Start of Block

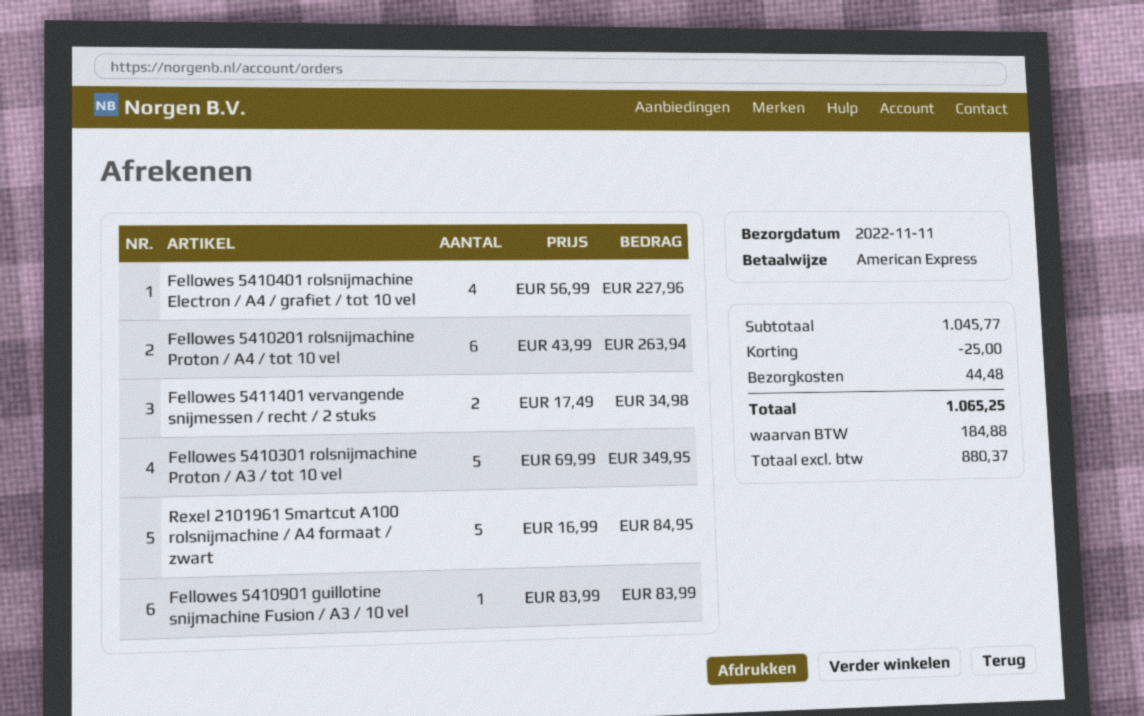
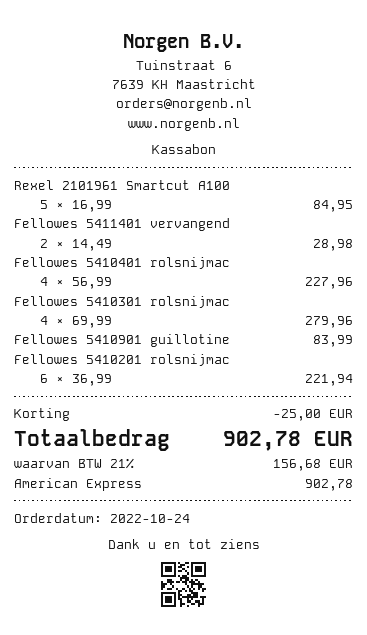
Fellowes 5410201 rolsnijmachine Proton / A4 / tot 10 vel: 6 x 43.99 = 263.94 -> 6 x 36.99 = 221.94
Fellowes 5411401 vervangende snijmessen / recht / 2 stuks: 2 x 17.49 = 34.98 -> 2 x 14.49 = 28.98
Fellowes 5410301 rolsnijmachine Proton / A3 / tot 10 vel: 5 x 69.99 = 349.95 -> 4 x 69.99 = 279.96
shipping: 44.48 -> none
tax: 184.88 -> 156.68
total: 1065.25 -> 902.78

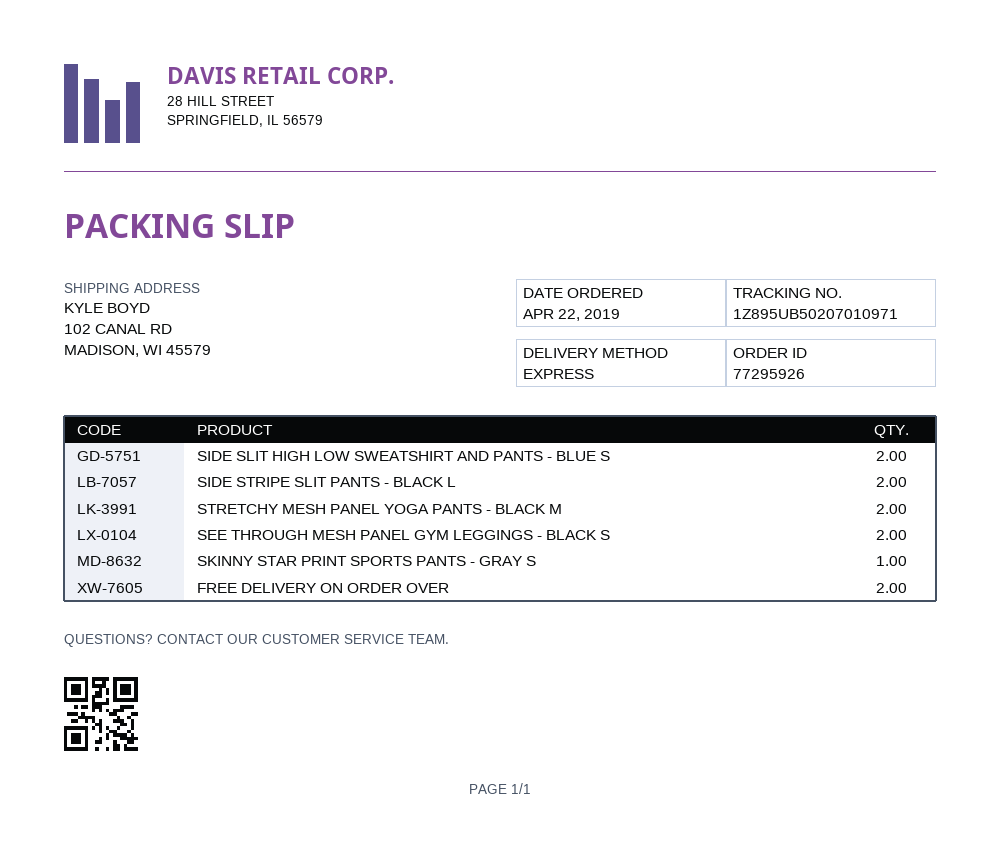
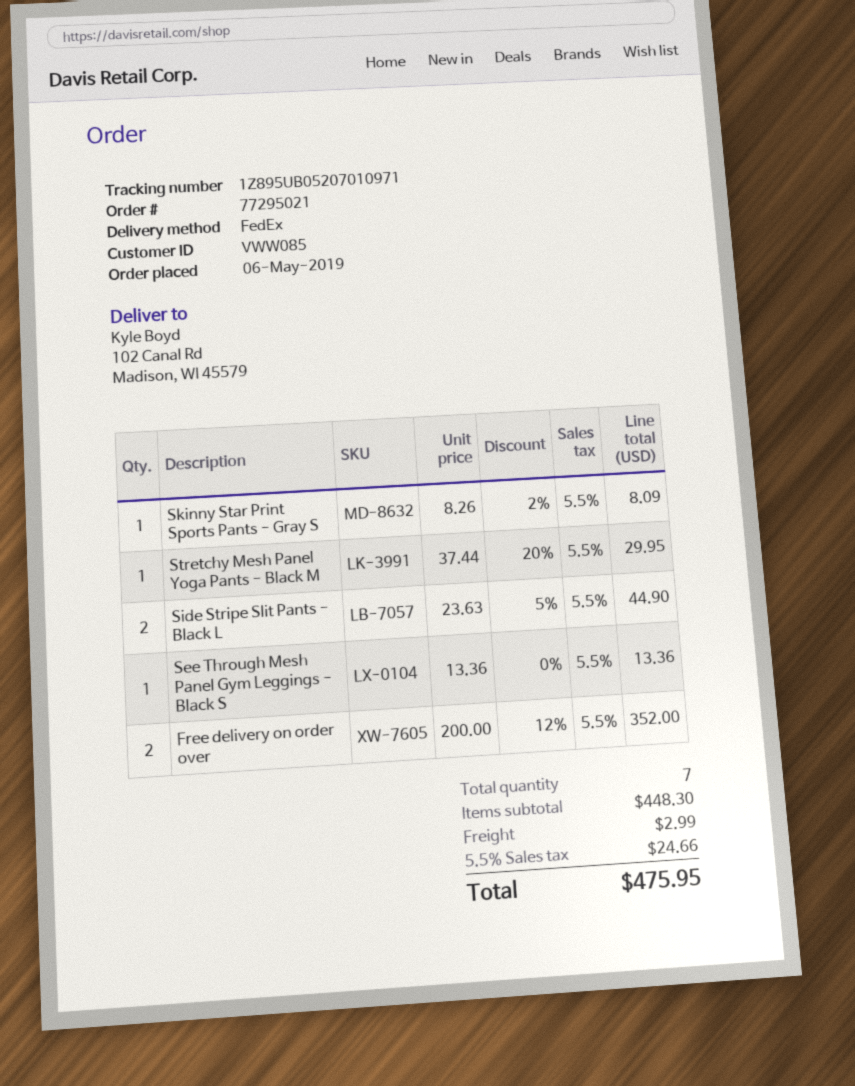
order number: 77295926 -> 77295021
order date: 2019-04-22 -> 2019-05-06
shipping method: express -> FedEx
tracking number: 1Z895UB50207010971 -> 1Z895UB05207010971
SIDE SLIT HIGH LOW SWEATSHIRT AND PANTS - BLUE S: 2 -> none
STRETCHY MESH PANEL YOGA PANTS - BLACK M: 2 -> 1
SEE THROUGH MESH PANEL GYM LEGGINGS - BLACK S: 2 -> 1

End of Block

EXERCISE PROMPT: The records above are to be quoted exactly, with all pictures left out.

TASK RESULT:
Fellowes 5410201 rolsnijmachine Proton / A4 / tot 10 vel: 6 x 43.99 = 263.94 -> 6 x 36.99 = 221.94
Fellowes 5411401 vervangende snijmessen / recht / 2 stuks: 2 x 17.49 = 34.98 -> 2 x 14.49 = 28.98
Fellowes 5410301 rolsnijmachine Proton / A3 / tot 10 vel: 5 x 69.99 = 349.95 -> 4 x 69.99 = 279.96
shipping: 44.48 -> none
tax: 184.88 -> 156.68
total: 1065.25 -> 902.78

order number: 77295926 -> 77295021
order date: 2019-04-22 -> 2019-05-06
shipping method: express -> FedEx
tracking number: 1Z895UB50207010971 -> 1Z895UB05207010971
SIDE SLIT HIGH LOW SWEATSHIRT AND PANTS - BLUE S: 2 -> none
STRETCHY MESH PANEL YOGA PANTS - BLACK M: 2 -> 1
SEE THROUGH MESH PANEL GYM LEGGINGS - BLACK S: 2 -> 1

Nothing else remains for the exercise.